◆ Exercise details ◆
Please report each line of the data below that contains "page".

◆ Stored data ◆
_ _ _

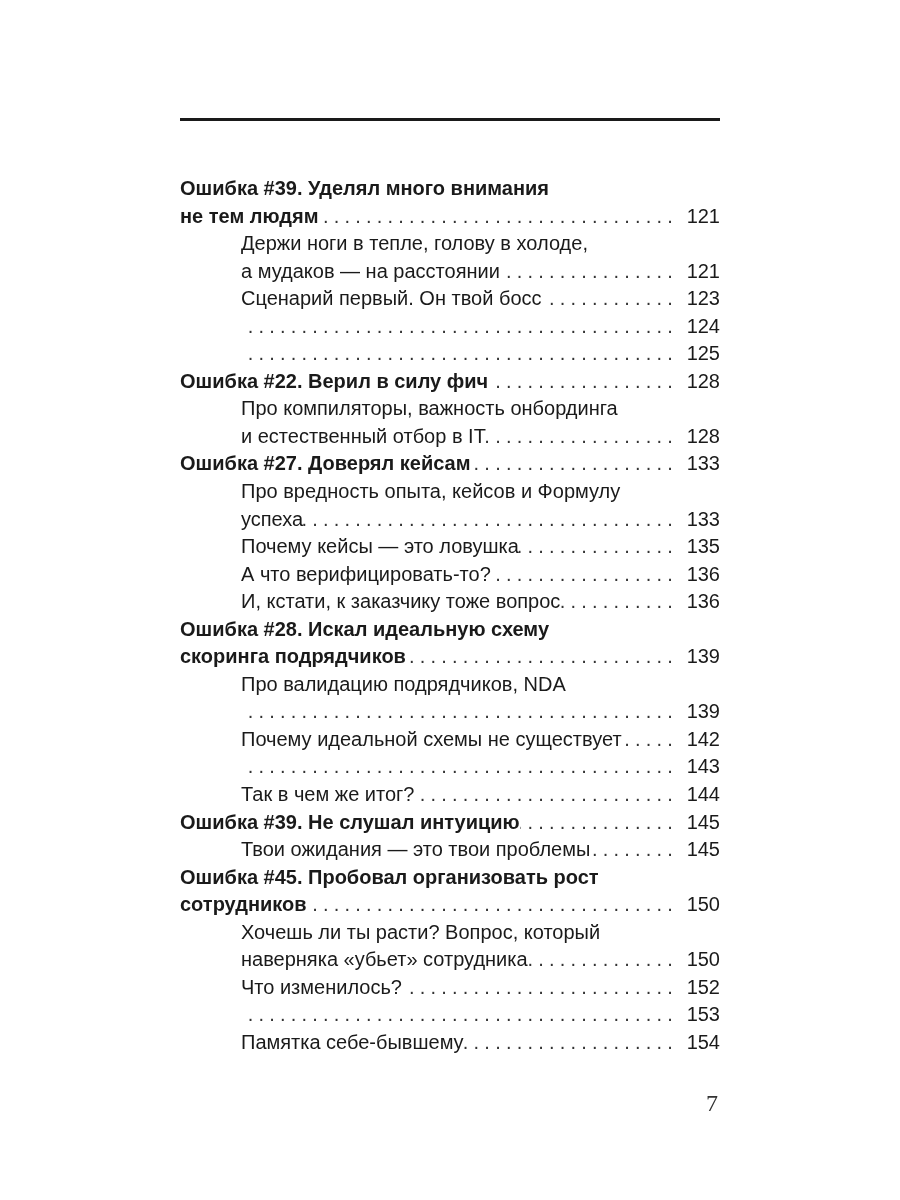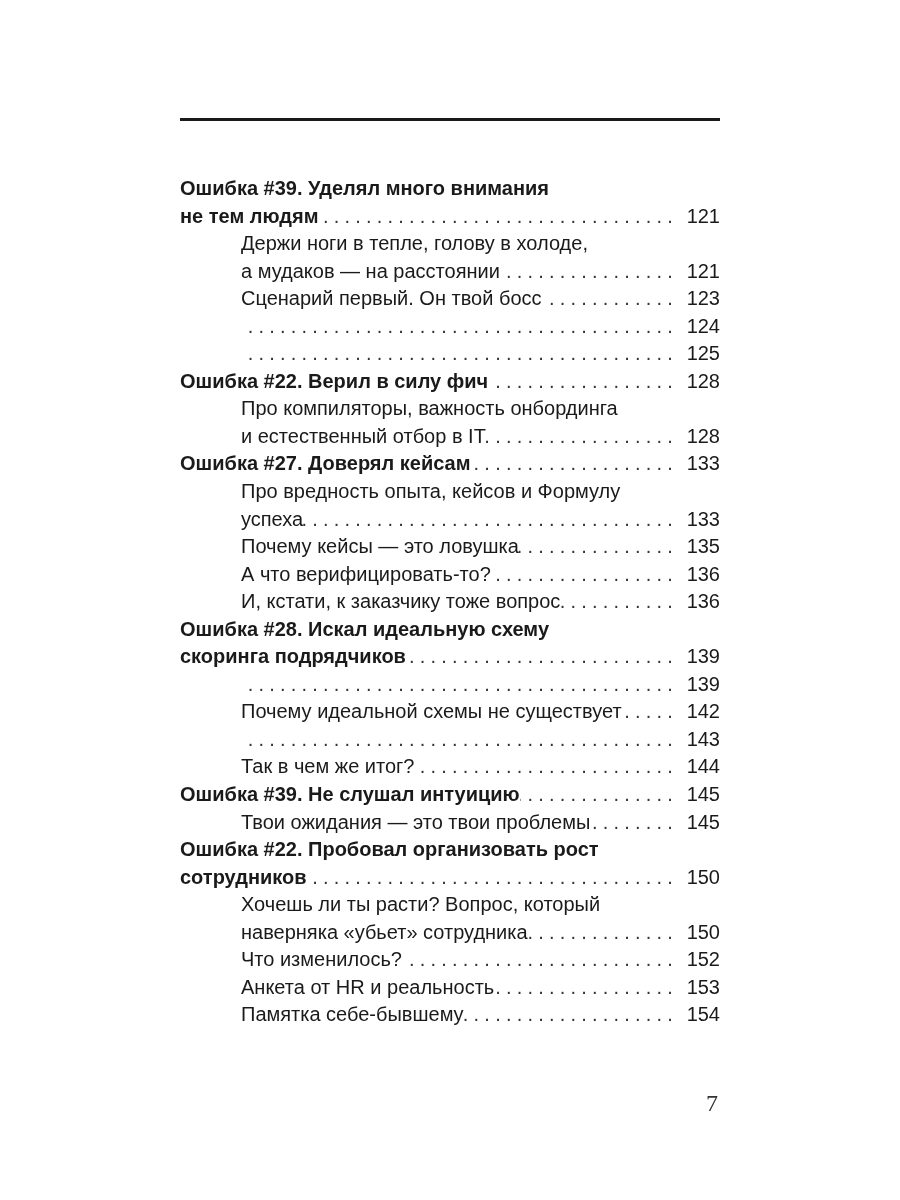--- a/index.html
+++ b/index.html
@@ -116,6 +116,9 @@
       <span class="page">139</span>
     </div>
     <div class="line sub">
+      <span class="txt">Про валидацию подрядчиков, NDA</span>
+    </div>
+    <div class="line sub">
       <span class="dots">..........................................................</span>
       <span class="page">139</span>
     </div>

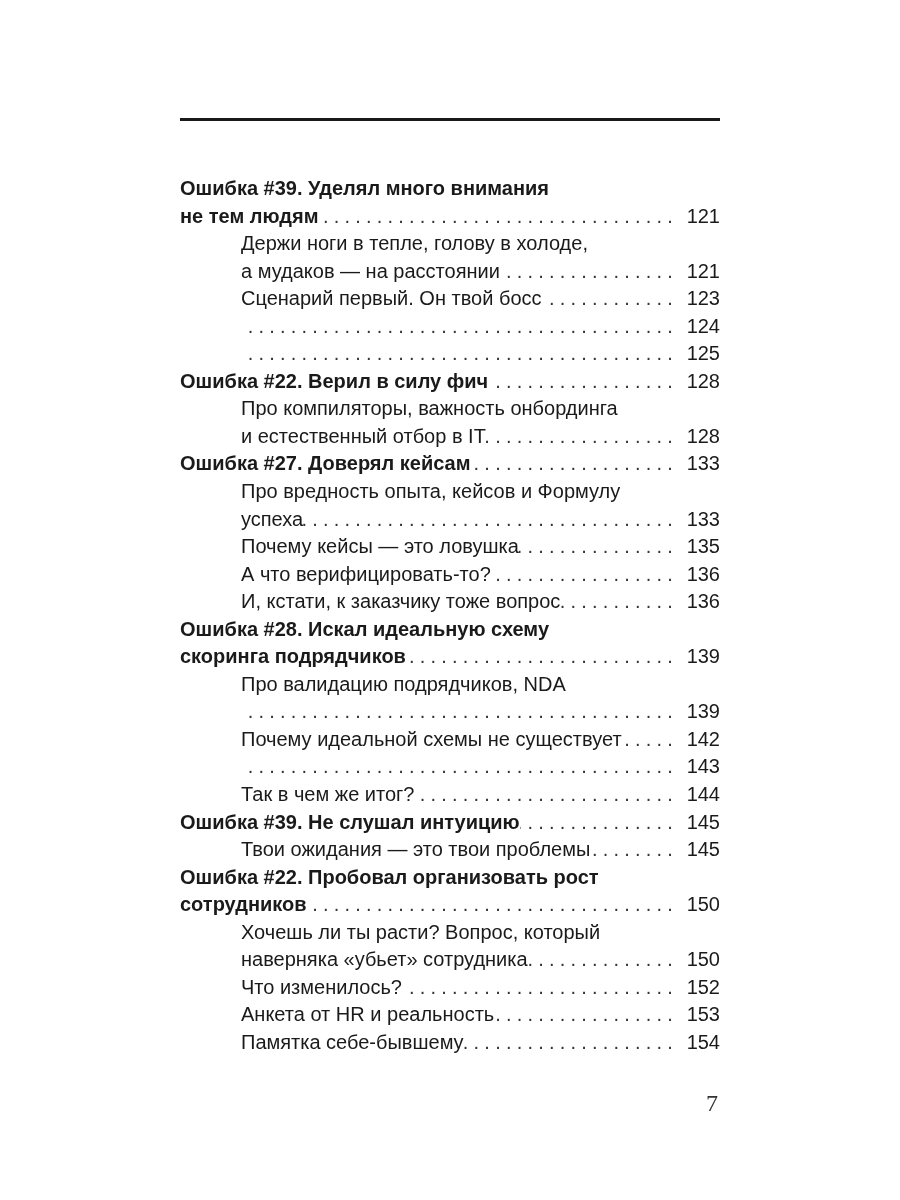--- a/index.html
+++ b/index.html
@@ -147,7 +147,7 @@
       <span class="page">145</span>
     </div>
     <div class="line bold">
-      <span class="txt">Ошибка #22. Пробовал организовать рост</span>
+      <span class="txt">Ошибка #45. Пробовал организовать рост</span>
     </div>
     <div class="line bold">
       <span class="txt">сотрудников</span>

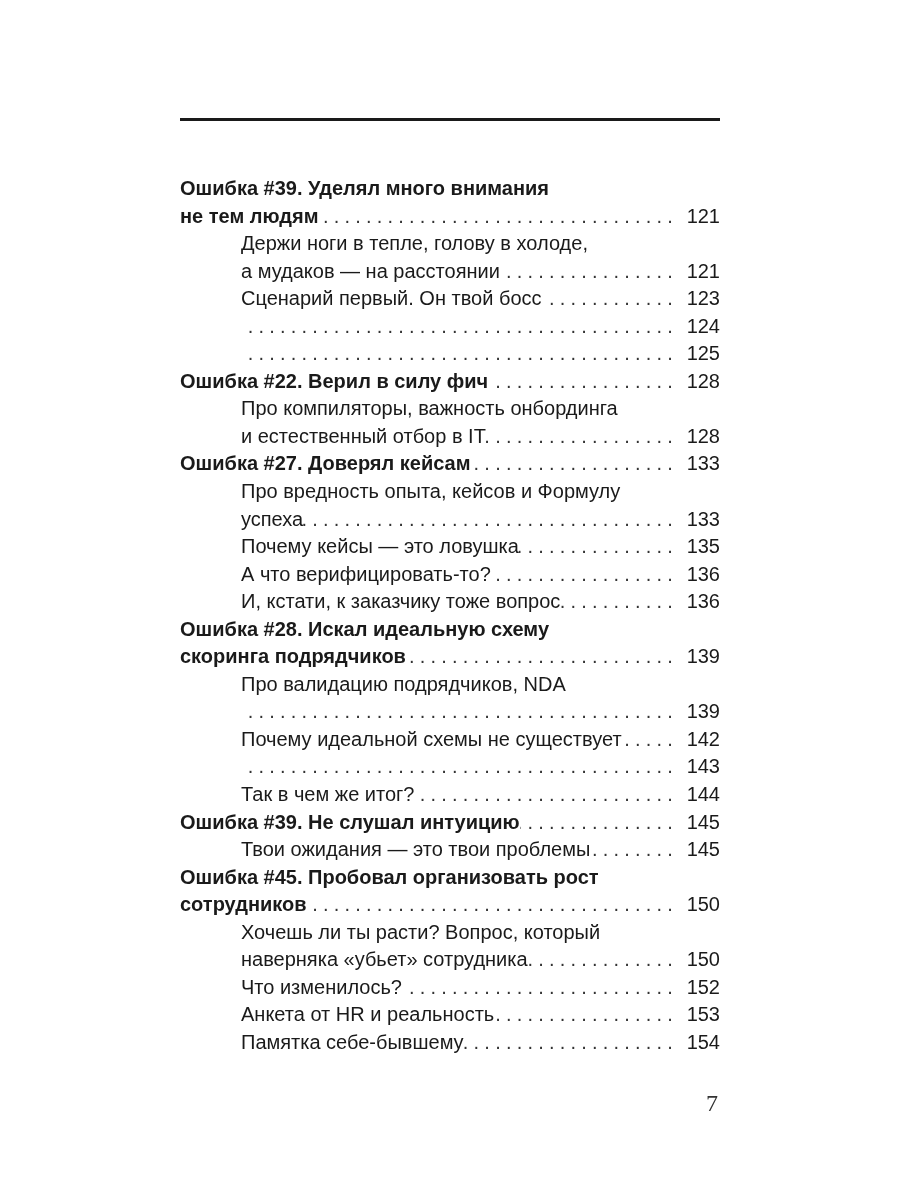--- a/index.html
+++ b/index.html
@@ -168,7 +168,6 @@
       <span class="page">152</span>
     </div>
     <div class="line sub">
-      <span class="txt">Анкета от HR и реальность</span>
       <span class="dots">..........................................................</span>
       <span class="page">153</span>
     </div>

_ _ _

◆ Expected output ◆
       <span class="page">139</span>
       <span class="page">139</span>
       <span class="page">145</span>
       <span class="page">152</span>
       <span class="page">153</span>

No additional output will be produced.